Gasoline and diesel fuel: Carbon pricing and heating values

Gasoline and diesel fuel:
Carbon pricing and heating values

Introduction

Shortly after New Year’s Day 2017 a radio news item noted that the Province of Ontario’s newly introduced cap and trade¹ system for carbon pricing would result in higher pump prices for gasoline and diesel fuel. The increase for diesel fuel would be greater on a per litre basis. Why is this? It is because diesel fuel produces more carbon dioxide on a per litre basis. Diesel fuel also produces more heat energy on a per litre basis when burned. These facts provide teachers with a lead-in to some stoichiometry and thermochemistry calculations, as well as to the concept of carbon pricing. These engineering topics will provide several opportunities for unit conversion exercises.
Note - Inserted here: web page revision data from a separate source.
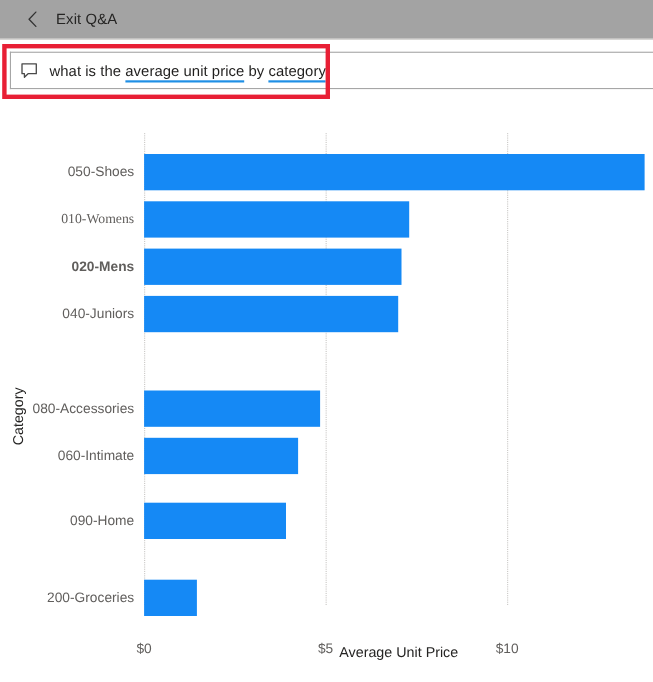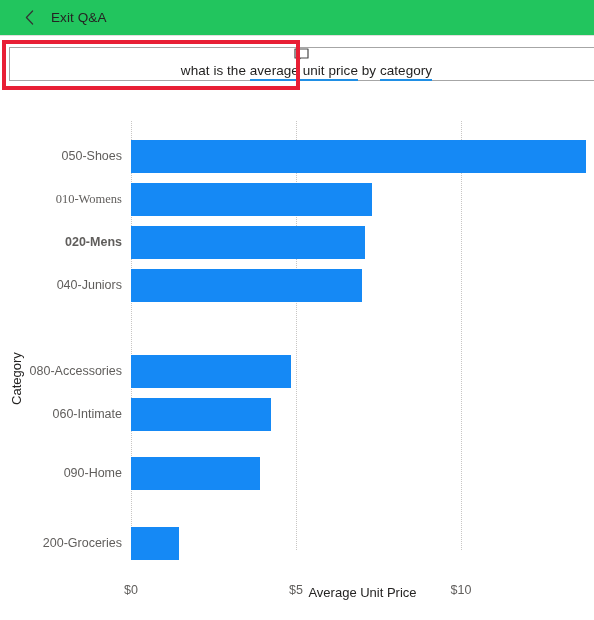--- a/index.html
+++ b/index.html
@@ -16,21 +16,21 @@
     color: #333333;
     -webkit-font-smoothing: antialiased;
   }
 
   
   .qna-header {
     position: absolute;
     left: 0; top: 0;
     width: 594px;
     height: 36px;
-    background: #22c55e;
+    background: #a3a3a3;
     border-bottom: 1px solid #e1dfdd;
     display: flex;
     align-items: center;
     box-sizing: border-box;
   }
   .back-chevron {
     width: 26px;
     height: 36px;
     display: flex;
     align-items: center;
@@ -62,21 +62,20 @@
     top: 10px;
     width: 585px;
     height: 34px;
     background: #ffffff;
     border: 1px solid #a6a6a6;
     border-right: none;
     box-sizing: border-box;
     display: flex;
     align-items: center;
     padding-left: 9px;
-    flex-direction: column;
   }
   .bubble-icon {
     width: 17px;
     height: 15px;
     flex: 0 0 auto;
     margin-right: 9px;
     color: #4a4a4a;
   }
   .bubble-icon svg { display: block; }
   .qna-text {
According to the US Energy Information Administration: “About 19.64 pounds of carbon dioxide (CO₂) are produced from burning a gallon (US) of gasoline that does not contain ethanol. About 22.38 pounds of CO₂ are produced from burning a gallon of diesel fuel.”² (See Question 1.)
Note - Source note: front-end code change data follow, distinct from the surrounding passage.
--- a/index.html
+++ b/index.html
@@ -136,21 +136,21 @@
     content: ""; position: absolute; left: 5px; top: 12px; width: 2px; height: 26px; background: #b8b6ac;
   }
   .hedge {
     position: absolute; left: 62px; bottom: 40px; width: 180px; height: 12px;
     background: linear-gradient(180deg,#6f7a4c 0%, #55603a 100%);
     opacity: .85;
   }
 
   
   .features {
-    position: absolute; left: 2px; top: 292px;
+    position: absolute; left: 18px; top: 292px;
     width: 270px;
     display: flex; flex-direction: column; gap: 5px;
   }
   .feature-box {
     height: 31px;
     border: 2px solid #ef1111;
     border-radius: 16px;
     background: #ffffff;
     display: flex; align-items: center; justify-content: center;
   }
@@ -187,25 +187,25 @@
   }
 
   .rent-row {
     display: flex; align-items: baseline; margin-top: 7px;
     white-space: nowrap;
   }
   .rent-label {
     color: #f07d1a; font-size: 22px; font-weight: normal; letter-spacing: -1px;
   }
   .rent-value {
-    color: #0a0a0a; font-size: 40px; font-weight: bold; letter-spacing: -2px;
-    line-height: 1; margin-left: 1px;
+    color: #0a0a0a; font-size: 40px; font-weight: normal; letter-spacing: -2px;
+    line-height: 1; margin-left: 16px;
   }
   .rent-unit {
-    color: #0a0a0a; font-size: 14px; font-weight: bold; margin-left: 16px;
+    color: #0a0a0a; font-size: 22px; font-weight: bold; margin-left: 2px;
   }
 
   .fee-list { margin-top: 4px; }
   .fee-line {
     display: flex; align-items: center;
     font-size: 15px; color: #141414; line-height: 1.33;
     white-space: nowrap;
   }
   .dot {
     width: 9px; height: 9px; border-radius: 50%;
Gasoline¹ and diesel fuel¹ are complex mixtures of hydrocarbons, mainly alkanes, and additives. The actual composition of a fuel can vary widely, due to feedstock variability, refinery capability, supply and demand factors, climate and seasonality. For this reason, statements about ‘gasoline’ or ‘diesel fuel’ properties must be understood as average or typical values only.

Data from Wikipedia article diesel fuel - the information as of 2010.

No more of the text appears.